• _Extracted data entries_
++++++

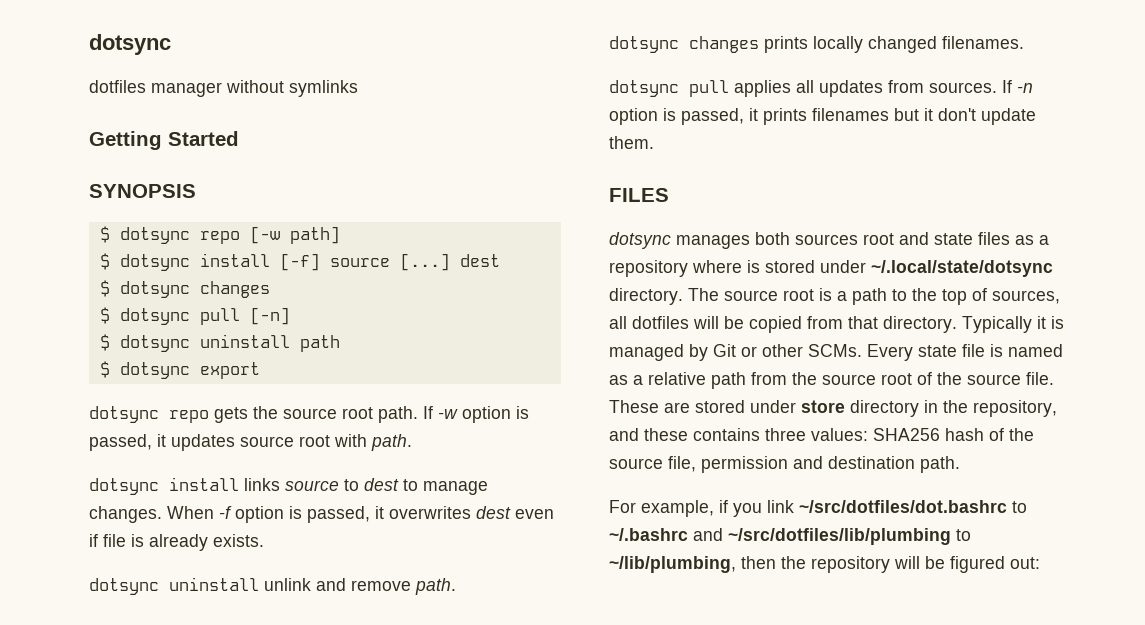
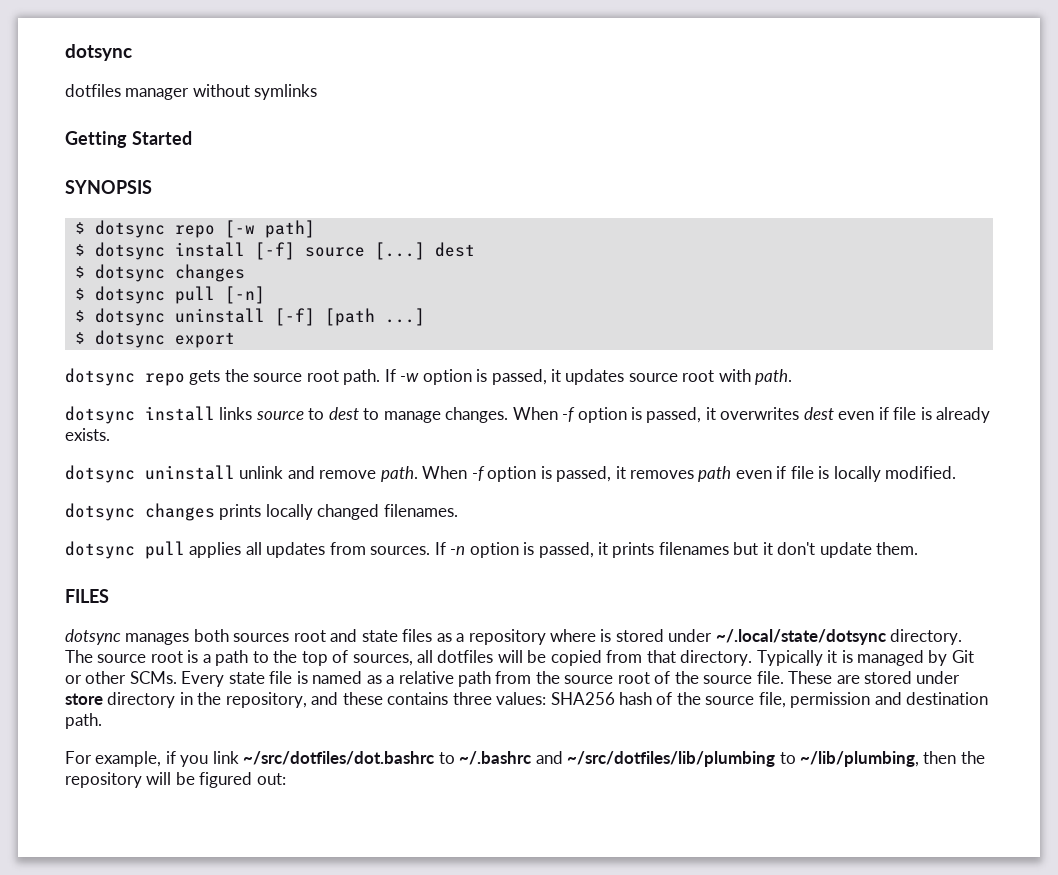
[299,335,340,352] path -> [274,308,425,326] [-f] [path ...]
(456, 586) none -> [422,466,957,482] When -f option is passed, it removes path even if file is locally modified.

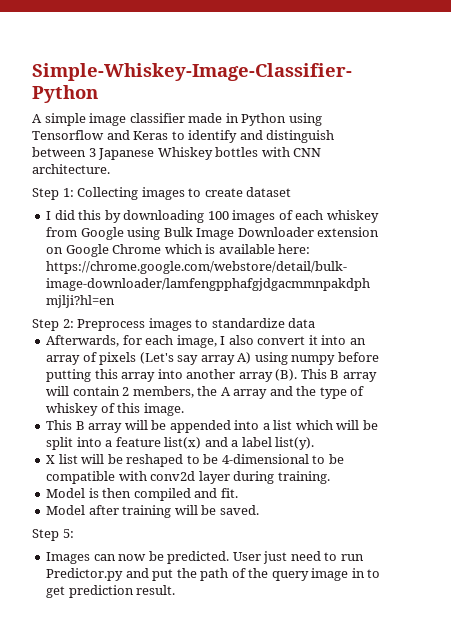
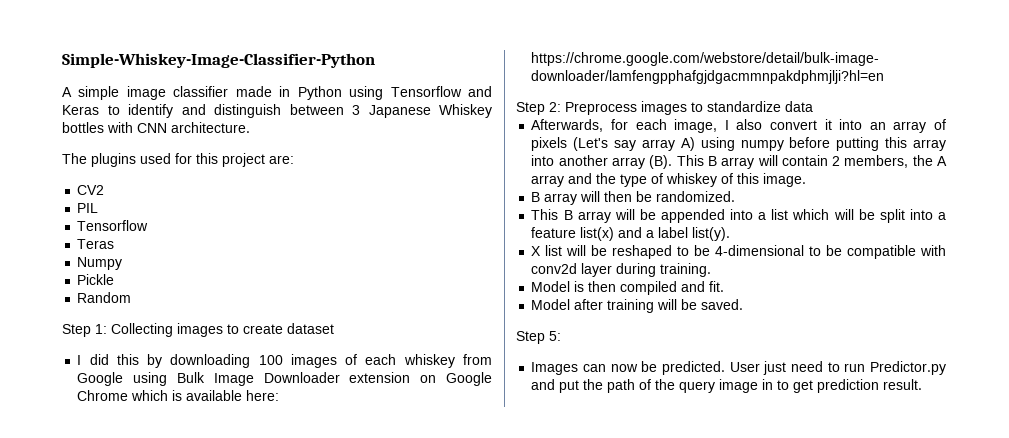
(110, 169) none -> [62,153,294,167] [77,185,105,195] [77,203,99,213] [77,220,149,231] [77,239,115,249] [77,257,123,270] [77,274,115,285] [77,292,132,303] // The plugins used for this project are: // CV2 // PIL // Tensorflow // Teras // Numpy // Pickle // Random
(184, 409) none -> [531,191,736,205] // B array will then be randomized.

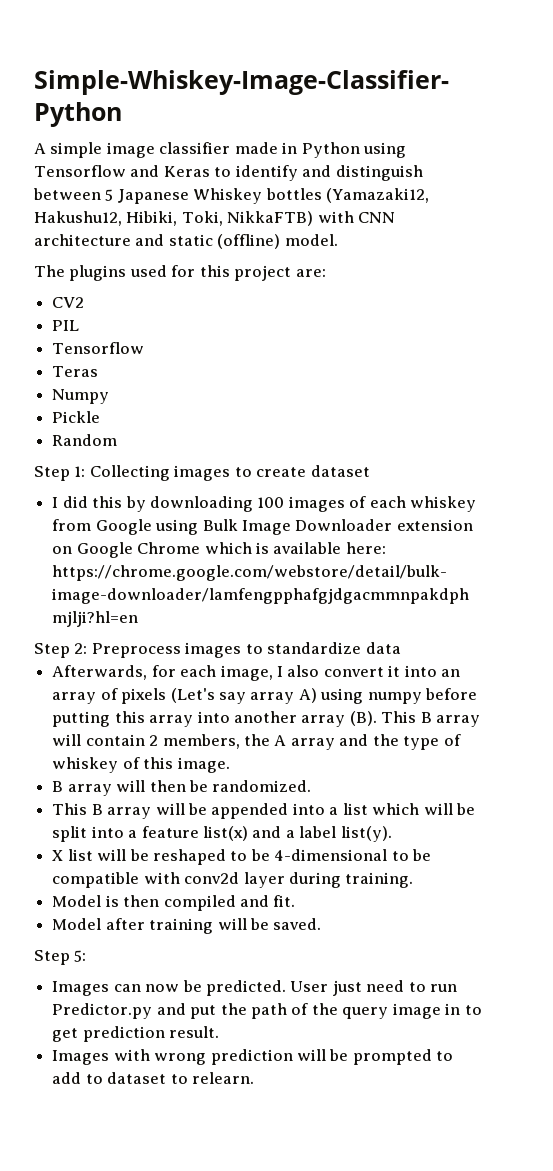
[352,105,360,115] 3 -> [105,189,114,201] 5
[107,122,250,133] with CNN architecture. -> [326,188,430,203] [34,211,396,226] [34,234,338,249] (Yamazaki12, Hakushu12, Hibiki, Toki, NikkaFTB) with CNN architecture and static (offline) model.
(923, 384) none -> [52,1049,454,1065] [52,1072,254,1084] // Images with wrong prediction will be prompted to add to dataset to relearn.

++++++

• _WORK ITEM_
Your answer should be the exact lines above from the one containing "(456, 586) none" through the one containing "[107,122,250,133] with CNN", with both end lines kept and the pictures removed, please.

• _SOLUTION TO THE EXERCISE_
(456, 586) none -> [422,466,957,482] When -f option is passed, it removes path even if file is locally modified.

(110, 169) none -> [62,153,294,167] [77,185,105,195] [77,203,99,213] [77,220,149,231] [77,239,115,249] [77,257,123,270] [77,274,115,285] [77,292,132,303] // The plugins used for this project are: // CV2 // PIL // Tensorflow // Teras // Numpy // Pickle // Random
(184, 409) none -> [531,191,736,205] // B array will then be randomized.

[352,105,360,115] 3 -> [105,189,114,201] 5
[107,122,250,133] with CNN architecture. -> [326,188,430,203] [34,211,396,226] [34,234,338,249] (Yamazaki12, Hakushu12, Hibiki, Toki, NikkaFTB) with CNN architecture and static (offline) model.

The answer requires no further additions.